Tag Archives: b.f.skinner

Burrhus Frederic Skinner

Skinner

ABD, Susquehanna’da 1904 yılında doğmuştur. O yıllarda Amerika’da Protestanizm’e göre Tanrı’nın sevgisini kazanmak ve iyi bir insan olmak için hayatta sürekli ilerleme göstermek önemliydi. Bu sebepten dolayı Skinner’ın ailesi ilerleme taraftarı kişiler oldular. Skinner yaşam hikayesini anlattığı kitabında, Particulars of My Life – Hayatımdan Kesitler, aile ortamı hakkında “sıcak ve düzenli” demesine rağmen, anne ve babasının hayatta bir şeyler başarmasını istedikleri için uyguladıkları baskı, ileriki zamanlarda kendisini farklı şekillerde göstermiştir. Ayrıca Skinner evde bir kelimeyi yanlış telaffuz ettiğinde annesinin, ağzını sabunlu bez ile temizlemesi bunun bir örneği olarak kabul edilebilir.

Hamilton Yüksekokulu’na başlamadan önce çeşitli oyuncaklar yapardı. Yaptığı oyuncaklarının tekerlekli, bazılarının da kanatlı olması baskıcı aile ortamından kaçıp kurtulma istediğini temsil ettiği düşünülmüştür.

Edward ismindeki, kendinden iki buçuk yaş küçük erkek kardeşini ilk zamanlarda çok sevmiştir. Hatta Edward’ın hasta olduğu bir gün, ona yaptığı bir tabureyi gösterip, olumlu tepki alınca tekrar tekrar aynı tabureden yapıp kardeşine gösterdiği ve en sonunda annesinin uyarısı üzerine bu eylemi sona erdirdiği anlatılmıştır. Daha sonraki yıllarda ise Edward’ın Skinner’dan daha başarılı ve sosyal olması ve aynı zamanda ailesi tarafından daha çok seviliyor gibi görülmesinden dolayı araları açılmıştır. Edward’ın arkadaşı ile birlikte zaman geçirirken beyin kanaması geçirdiği, Skinner’ın orada bulunmasına rağmen donakaldığı, doktoru da arkadaşının çağırdığı belirtilip, Skinner’ın bu davranışının kardeşine olan hırsından kaynaklandığı söylenmiştir.

Hamilton’a başladığı yıllarda ise şiir yazarak yazarlığa giriş yapar. Yüksekokula başlayarak daha rahat ve özgür bir ortama kavuştuğunu düşünür fakat ilerleyen zamanlarda tatmin olmaz. Son yılında çevresinde artık yazar olarak tanınmıştır ve yazılarını Amerikalı ünlü şair Robert Frost’a gönderir. Bu yazıları, özellikle de The Laugh’ı çok beğenen Frost, Skinner’ın yazarlık kariyerine devam etmesini destekler.

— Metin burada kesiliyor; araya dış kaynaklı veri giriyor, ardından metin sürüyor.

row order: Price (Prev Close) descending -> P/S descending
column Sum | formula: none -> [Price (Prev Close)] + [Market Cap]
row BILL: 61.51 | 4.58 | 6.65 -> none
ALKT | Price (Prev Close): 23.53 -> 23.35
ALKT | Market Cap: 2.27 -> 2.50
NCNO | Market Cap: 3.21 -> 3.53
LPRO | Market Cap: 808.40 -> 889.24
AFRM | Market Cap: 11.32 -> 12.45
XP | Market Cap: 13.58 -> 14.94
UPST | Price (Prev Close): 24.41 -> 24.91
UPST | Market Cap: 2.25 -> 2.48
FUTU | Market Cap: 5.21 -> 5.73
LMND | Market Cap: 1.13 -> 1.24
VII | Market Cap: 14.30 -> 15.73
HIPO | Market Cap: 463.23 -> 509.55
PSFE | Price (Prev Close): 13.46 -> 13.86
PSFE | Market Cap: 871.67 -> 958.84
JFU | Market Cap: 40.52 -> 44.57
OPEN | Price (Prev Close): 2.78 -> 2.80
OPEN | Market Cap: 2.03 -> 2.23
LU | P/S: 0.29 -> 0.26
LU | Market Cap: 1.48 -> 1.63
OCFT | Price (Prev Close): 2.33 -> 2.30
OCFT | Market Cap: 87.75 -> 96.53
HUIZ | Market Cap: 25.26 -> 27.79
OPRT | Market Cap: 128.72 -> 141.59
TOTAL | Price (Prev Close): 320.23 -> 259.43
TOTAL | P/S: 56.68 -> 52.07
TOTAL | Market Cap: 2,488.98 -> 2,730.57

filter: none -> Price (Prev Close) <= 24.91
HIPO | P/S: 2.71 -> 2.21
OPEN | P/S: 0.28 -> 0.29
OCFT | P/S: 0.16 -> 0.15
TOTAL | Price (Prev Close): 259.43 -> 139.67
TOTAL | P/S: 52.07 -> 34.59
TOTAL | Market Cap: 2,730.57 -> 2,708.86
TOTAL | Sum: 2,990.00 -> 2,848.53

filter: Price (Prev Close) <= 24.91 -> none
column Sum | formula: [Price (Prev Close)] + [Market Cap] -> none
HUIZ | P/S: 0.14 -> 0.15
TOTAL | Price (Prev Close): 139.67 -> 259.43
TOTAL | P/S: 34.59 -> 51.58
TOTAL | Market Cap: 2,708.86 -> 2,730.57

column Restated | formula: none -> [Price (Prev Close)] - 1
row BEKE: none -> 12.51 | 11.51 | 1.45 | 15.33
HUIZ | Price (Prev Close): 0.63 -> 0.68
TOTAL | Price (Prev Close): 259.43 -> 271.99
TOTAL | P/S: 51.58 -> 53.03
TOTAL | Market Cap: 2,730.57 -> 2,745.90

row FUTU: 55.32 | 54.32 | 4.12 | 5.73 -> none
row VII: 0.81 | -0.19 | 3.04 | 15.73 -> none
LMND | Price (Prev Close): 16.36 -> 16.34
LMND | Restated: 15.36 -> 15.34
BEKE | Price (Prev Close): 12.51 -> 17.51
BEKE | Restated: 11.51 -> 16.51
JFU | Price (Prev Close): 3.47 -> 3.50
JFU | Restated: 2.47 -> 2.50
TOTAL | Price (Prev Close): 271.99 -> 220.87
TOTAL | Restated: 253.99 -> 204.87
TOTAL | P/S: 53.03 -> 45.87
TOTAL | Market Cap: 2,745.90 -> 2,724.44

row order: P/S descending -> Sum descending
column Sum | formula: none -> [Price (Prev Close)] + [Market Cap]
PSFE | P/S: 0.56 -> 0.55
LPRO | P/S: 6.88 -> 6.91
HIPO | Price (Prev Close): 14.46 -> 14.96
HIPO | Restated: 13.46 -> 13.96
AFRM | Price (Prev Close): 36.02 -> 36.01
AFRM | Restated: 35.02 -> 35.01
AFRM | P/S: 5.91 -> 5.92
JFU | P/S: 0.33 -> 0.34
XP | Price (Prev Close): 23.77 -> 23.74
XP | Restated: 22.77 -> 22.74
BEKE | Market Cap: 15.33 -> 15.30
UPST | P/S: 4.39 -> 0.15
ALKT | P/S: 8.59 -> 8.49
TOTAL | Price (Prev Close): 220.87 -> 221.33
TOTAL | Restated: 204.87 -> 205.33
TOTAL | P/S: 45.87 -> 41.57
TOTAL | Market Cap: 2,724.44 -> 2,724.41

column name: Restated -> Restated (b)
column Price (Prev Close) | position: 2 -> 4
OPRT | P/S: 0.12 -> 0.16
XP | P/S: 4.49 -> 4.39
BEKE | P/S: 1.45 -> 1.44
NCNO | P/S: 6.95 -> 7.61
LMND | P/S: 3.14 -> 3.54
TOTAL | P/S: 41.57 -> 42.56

Maddi sebeplerden dolayı yazarlık hayatına Hamilton’da devam etmek istemez ve ailesinin yanına döner. Burada rahat edeceğini düşünür fakat işler hiç de istediği gibi gitmez. İlhamını kaybetmiştir ve hiçbir şey yazamaz. Kara Yıl, The Dark Year, diye tabir ettiği verimsiz bir sene boyunca üretememesinden dolayı depresyona girer ve yardım alır. Kendisini bu durumun içine düşürenlerin önce ailesi olduğunu düşünür, daha sonra da suçu edebiyatın kendisinde arar. New York’a taşınıp bir kitapçıda çalıştığı zaman, John Watson’ın çalışmalarını okur. Bu alan ilgisini çeker ve hakkında daha çok öğrenmek ister. Skinner’a, Amerikan Protestanizm’inin verdiği ilerlemecilik görüşünü sanat ve edebiyat değil, bilim sağlayacaktır. İşte Watson ile bu dolaylı tanışması, onu depresyondan çıkartan sebeptir.

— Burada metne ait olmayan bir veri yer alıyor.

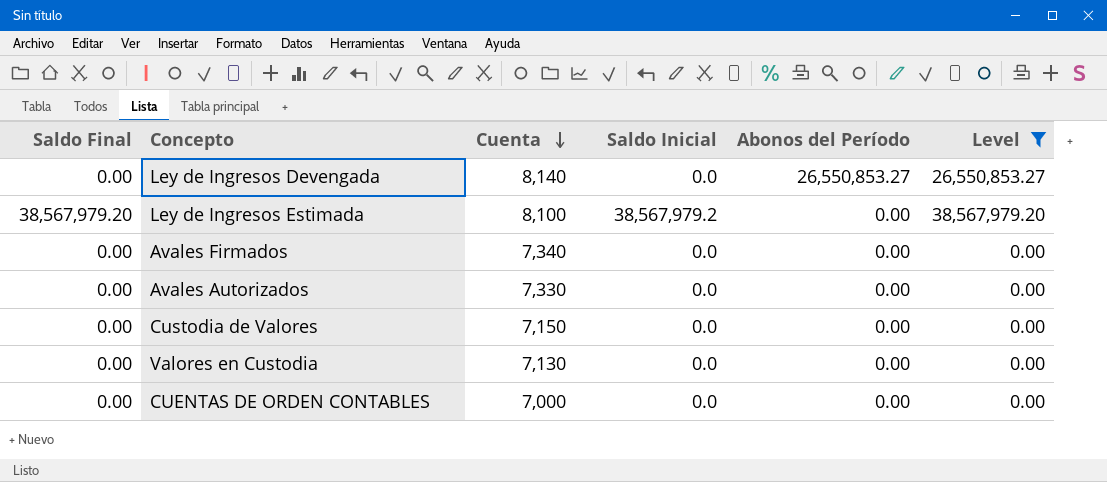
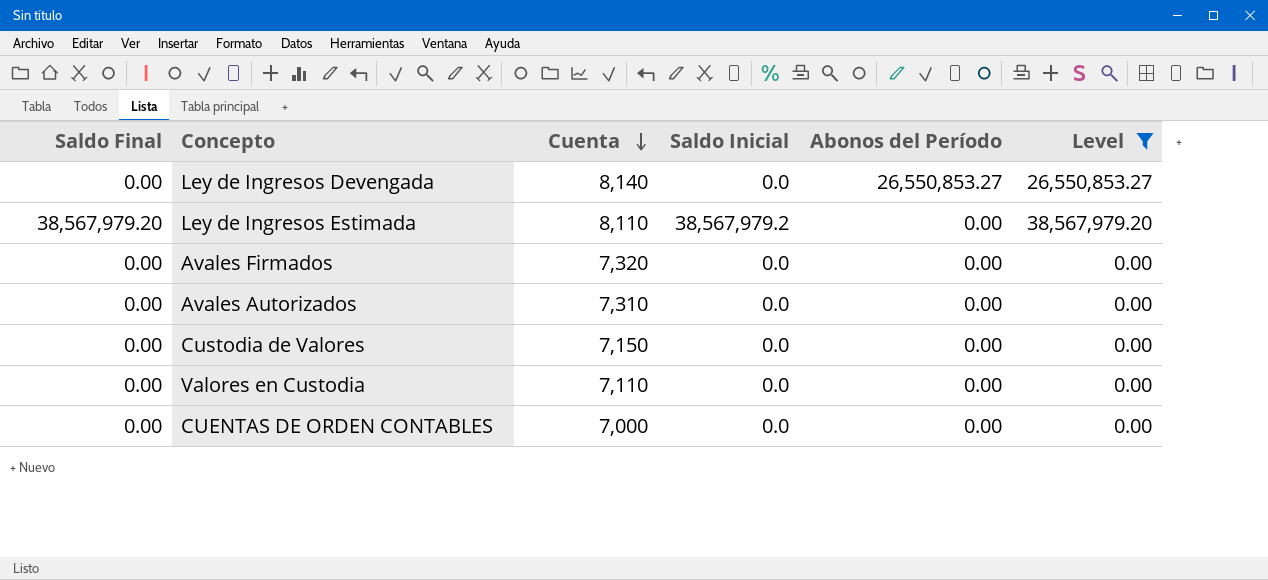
Ley de Ingresos Estimada | Cuenta: 8,100 -> 8,110
Avales Firmados | Cuenta: 7,340 -> 7,320
Avales Autorizados | Cuenta: 7,330 -> 7,310
Valores en Custodia | Cuenta: 7,130 -> 7,110

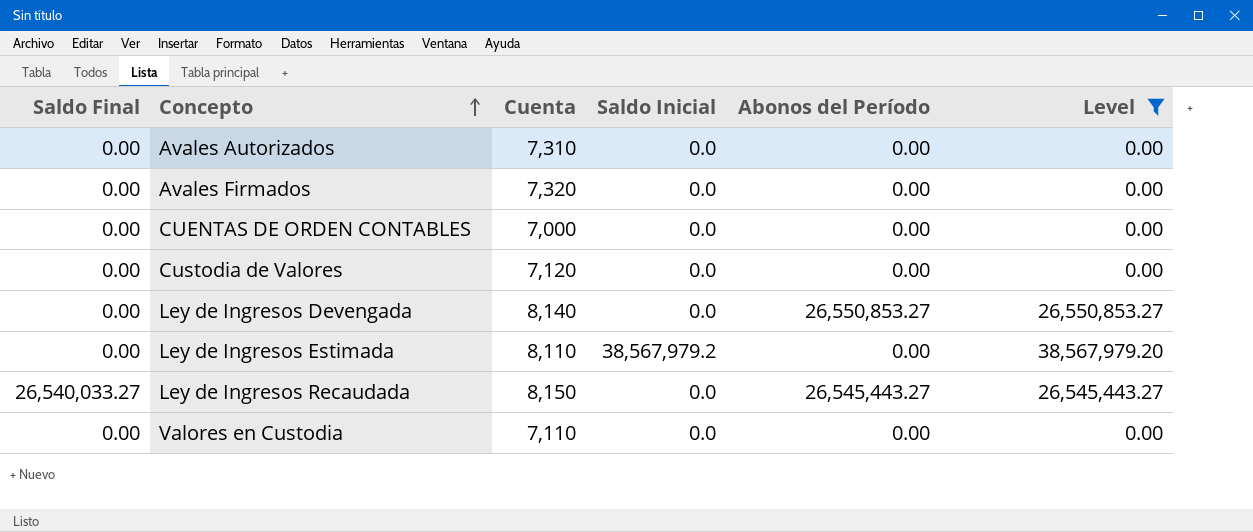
row order: Cuenta descending -> Concepto ascending
Custodia de Valores | Cuenta: 7,150 -> 7,120
Ley de Ingresos Estimada | Saldo Final: 38,567,979.20 -> 0.00
row Ley de Ingresos Recaudada: none -> 26,540,033.27 | 8,150 | 0.0 | 26,545,443.27 | 26,545,443.27

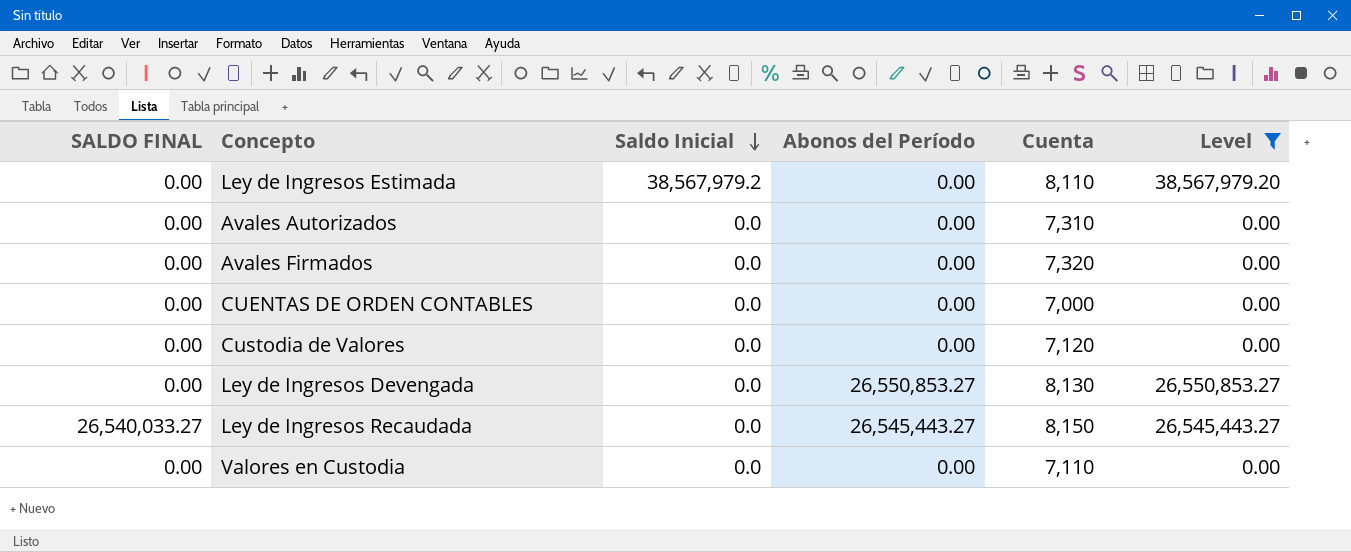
row order: Concepto ascending -> Saldo Inicial descending
column name: Saldo Final -> SALDO FINAL
column Cuenta | position: 3 -> 5
Ley de Ingresos Devengada | Cuenta: 8,140 -> 8,130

Psikolojiye ilgisi olup da daha önce hiçbir psikoloji dersi almamış olan Skinner, 24 yaşında Harvard Üniversitesi Psikoloji Bölümü yükseklisansına kabul edilir. Burada kendi adını verdiği Skinner Kutusu ile fareler üzerinde edimsel koşullanma deneyleri yapar. Davranışcılığı benimsemesinde, yaşadığı yer olan Susquehanna’nın tren yolu üzerinde bulunması ve kasabadaki işe başlama, öğle molası verme, işi bitirme, yemek ve servis saatlerinin tren düdüklerine göre ayarlanmasının etkili olduğu düşülmüştür. Önce farelerle çalışmış, daha sonra güvercinler üzerinde çalışmalarına devam etmiştir. İkinci Dünya Savaşı sırasında ABD için güvercin güdümlü bomba projesinde çalışmıştır. Fakat proje radar teknolojisinin bulunmasından sonra iptal edilmiştir.

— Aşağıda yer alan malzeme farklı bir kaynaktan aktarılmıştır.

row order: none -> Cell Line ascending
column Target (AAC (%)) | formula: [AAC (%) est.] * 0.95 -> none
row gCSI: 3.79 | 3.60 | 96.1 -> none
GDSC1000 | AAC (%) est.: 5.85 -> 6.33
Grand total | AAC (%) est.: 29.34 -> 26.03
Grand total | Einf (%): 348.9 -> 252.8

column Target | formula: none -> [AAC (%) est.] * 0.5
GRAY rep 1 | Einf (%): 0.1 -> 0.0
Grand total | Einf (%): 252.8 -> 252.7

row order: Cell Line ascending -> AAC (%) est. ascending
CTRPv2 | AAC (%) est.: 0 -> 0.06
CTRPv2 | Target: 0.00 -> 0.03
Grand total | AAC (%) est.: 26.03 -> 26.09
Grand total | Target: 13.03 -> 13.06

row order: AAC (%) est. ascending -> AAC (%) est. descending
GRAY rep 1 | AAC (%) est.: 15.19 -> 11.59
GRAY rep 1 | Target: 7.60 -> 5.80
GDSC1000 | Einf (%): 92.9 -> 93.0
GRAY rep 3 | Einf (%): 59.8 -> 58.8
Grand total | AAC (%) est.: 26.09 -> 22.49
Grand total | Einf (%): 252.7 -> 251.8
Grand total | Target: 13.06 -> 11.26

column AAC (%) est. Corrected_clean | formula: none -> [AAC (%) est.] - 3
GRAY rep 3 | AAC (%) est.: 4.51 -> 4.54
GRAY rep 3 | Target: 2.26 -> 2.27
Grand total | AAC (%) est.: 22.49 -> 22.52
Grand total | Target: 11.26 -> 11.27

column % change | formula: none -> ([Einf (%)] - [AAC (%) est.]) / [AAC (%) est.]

Güvercin projesi üzerinde çalıştığı sıralarda Skinner, Yvonne Blue ile evlidir ve bir çocukları vardır. Eşinin rahat etmesini düşünen Skinner bir beşik tasarlar. Bu beşik normallerine göre daha güvenli, temizlemesi kolaydır. Fakat o zamana göre olumsuz eleştiriler alır ve deneylerinin bir parçası gibi görülür.

İkinci Dünya Savaşını sonuna yakın Amerika’ya dönecek kişilerin yapmasını istediği şeyleri anlatın ve bir kısım psikologlara göre orta yaş sendromunu atlatmasına yardımcı olan Walden Two kitabını yazar. Bu kitabın baş kahramanı Frazier, Skinner’ın söylemek ve yapmak isteyip yapamadıklarını anlattığı için bu krizi atlatmasına yardımcı olduğu düşünülür.

Harvard’da çalışmalarına devam eder ve bir gün Babalar Günü sebebi ile çocuğunun okuluna giderek bir matematik dersine girer. Öğrencilerin bazılarının problemlerde çok zorlandıklarını, bazılarının ise kolayca çözüp sıkıldıklarını fark eder ve bu konu üzerinde düşünür. Her öğrencinin kendi hızında öğrenebileceği Öğretim Makineleri geliştirir. O yıllarda pek beğenilmez ve teknolojik cihazlardan ziyade kitaplarla kısıtlı kalır. Yıllar geçtikçe bunun değeri anlaşılır ve günümüzde bilgisayar teknolojisi işle kullanılmaya başlanır. Programlı öğretimin temeli böylece atılmış olur.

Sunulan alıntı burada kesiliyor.